Ливанов соскучился по новым собеседникам — и, слушая, как он говорит, я радовался, что не поддался Ефремову: огромностью таланта Борис Николаевич мог заставить забыть про “Современник”. “Современнику” при массе несомненных его достоинств Шекспира было не сыграть, а Ливанов сыграл бы, не запрети Сталин постановку “Гамлета”. Считалось, что и МХАТу (“Современник” же родом из МХАТа) Шекспира тоже не сыграть, но Ливанов опять-таки сыграл бы.
В нашем с Ливановым разговоре о “Чайке” во МХАТе (рассуждения постановщика были менее интересны, чем сам спектакль), о Ефремове (я сочувствовал Ливанову в обиде на Ефремова, но Ефремов не был серым, иные были у него недостатки) как-то неожиданно мы вышли на Пастернака.
Ливанов почему-то заговорил о несправедливости упреков (чьих упреков, я не понял) в антисемитизме.
“Да у меня друг номер один был Борис Пастернак”, — воскликнул он, и я ожидал продолжения, связанного с Пастернаком. Но про Бориса Леонидовича Борис Николаевич больше не вспомнил — его потянуло на обобщения.

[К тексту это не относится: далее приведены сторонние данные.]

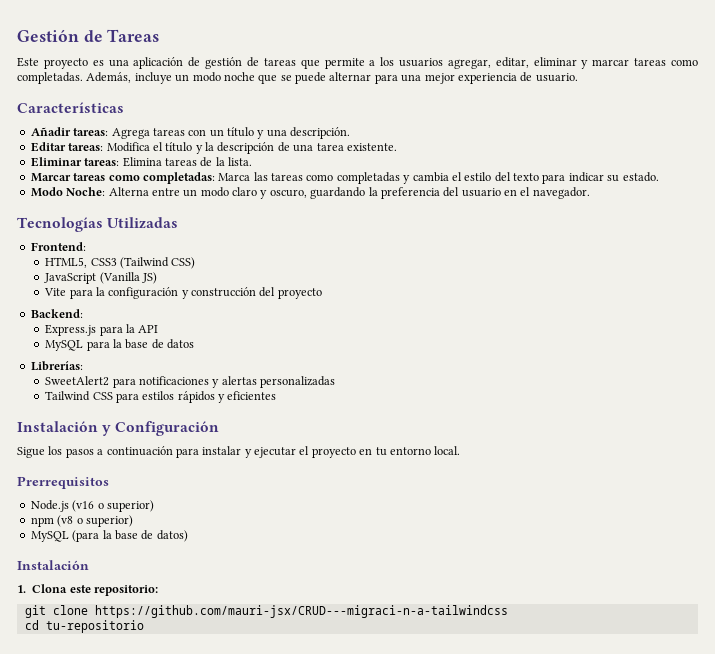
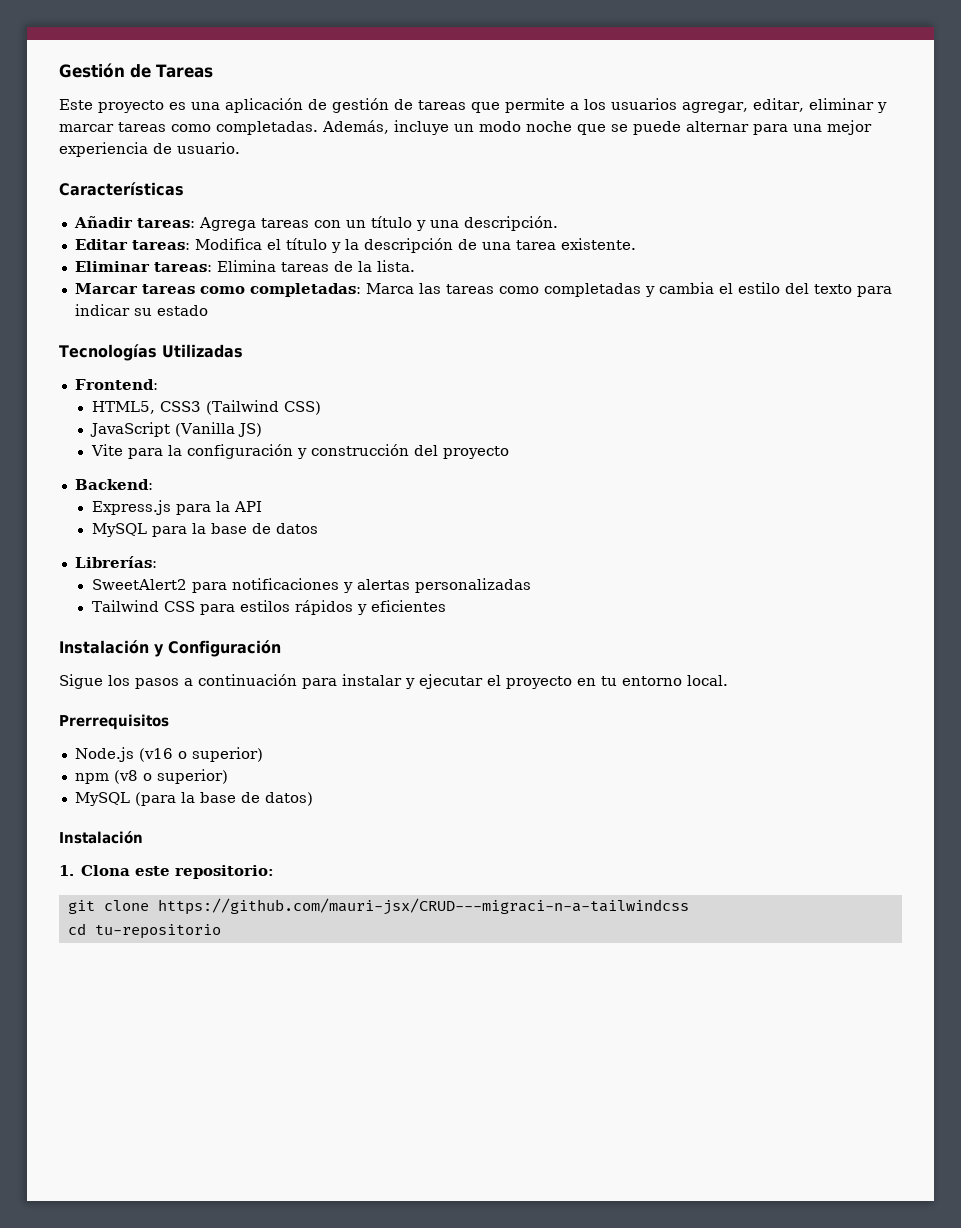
- Marcar tareas como completadas: Marca las tareas como completadas y cambia el estilo del texto para indicar su estado.
- Modo Noche: Alterna entre un modo claro y oscuro, guardando la preferencia del usuario en el navegador.
+ Marcar tareas como completadas: Marca las tareas como completadas y cambia el estilo del texto para indicar su estado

“Почему, — вопрошал он темпераментно, — почему принято говорить о русском хамстве, но никогда никто не скажет вслух о еврейском нахальстве”.

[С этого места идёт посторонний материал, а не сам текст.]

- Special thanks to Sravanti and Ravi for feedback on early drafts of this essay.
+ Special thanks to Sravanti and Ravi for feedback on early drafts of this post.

Я подумал, что, наверное, где-то он эту оригинальную мысль высказал вслух, не учитывая национальности собеседника или целой аудитории, — и вот теперь считает несправедливыми упреки… Но ничего вслух говорить не стал — у него в квартире я себя чувствовал зрителем.

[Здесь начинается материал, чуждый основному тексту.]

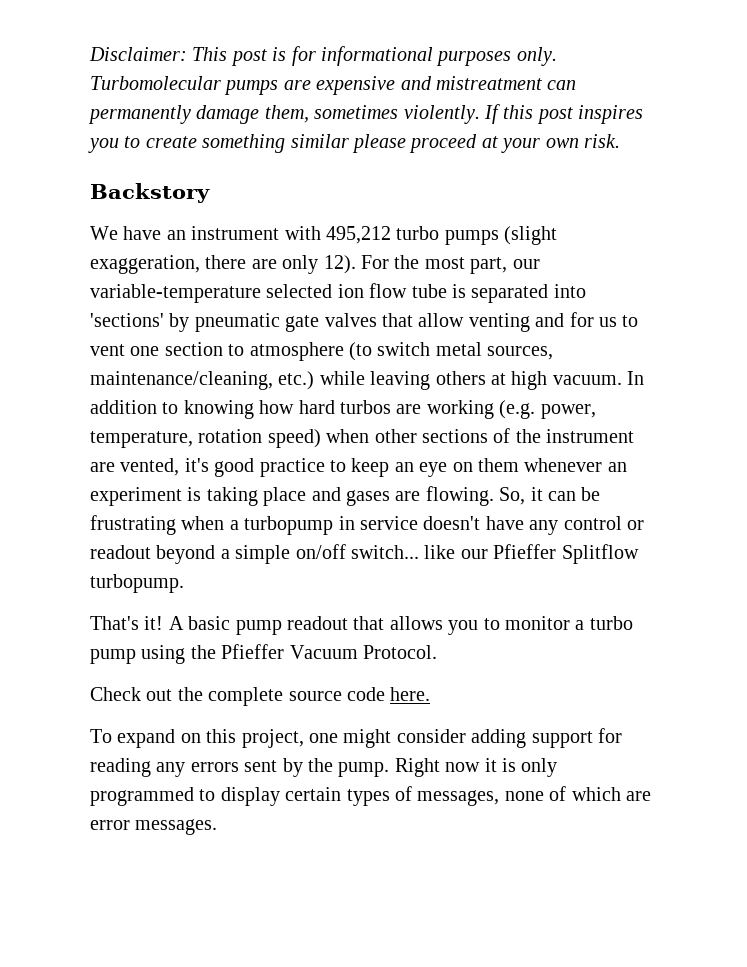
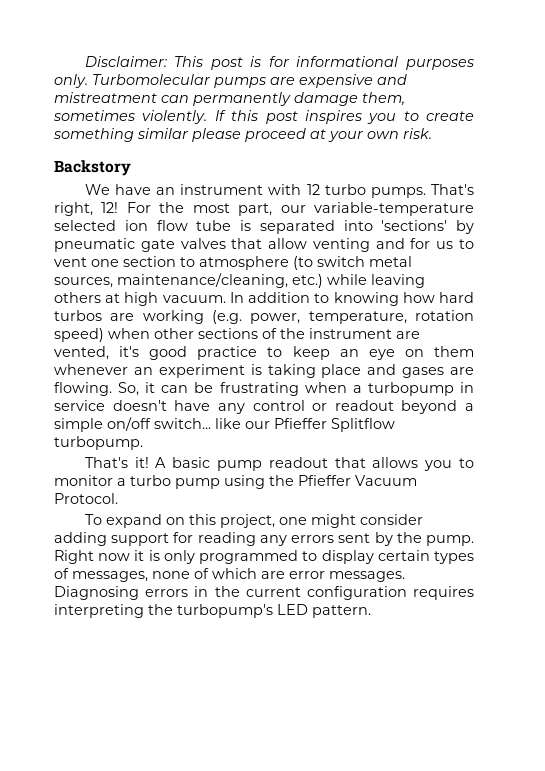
- We have an instrument with 495,212 turbo pumps (slight exaggeration, there are only 12).
+ We have an instrument with 12 turbo pumps. That's right, 12!
- Check out the complete source code here.
+ Diagnosing errors in the current configuration requires interpreting the turbopump's LED pattern.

И по-видимому, показался ему зрителем благодарным — он захотел подарить мне цветной буклет о себе. Спросил, как моя фамилия. “Нилин? — переспросил тоном Ноздрева (знаменитая роль Ливанова в булгаковской инсценировке). — Почти Горький…” Он надписал мне буклет на обложке (так актеры когда-то надписывали свои фотографии — не на обороте, а прямо по изображению). Огорчился, что нет у меня портфеля: “Сомнешь…” (в конце беседы Ливанов уже дружески говорил “ты”, но мне и было тогда тридцать с небольшим и приятно, что любимый по-прежнему артист говорит мне “ты”).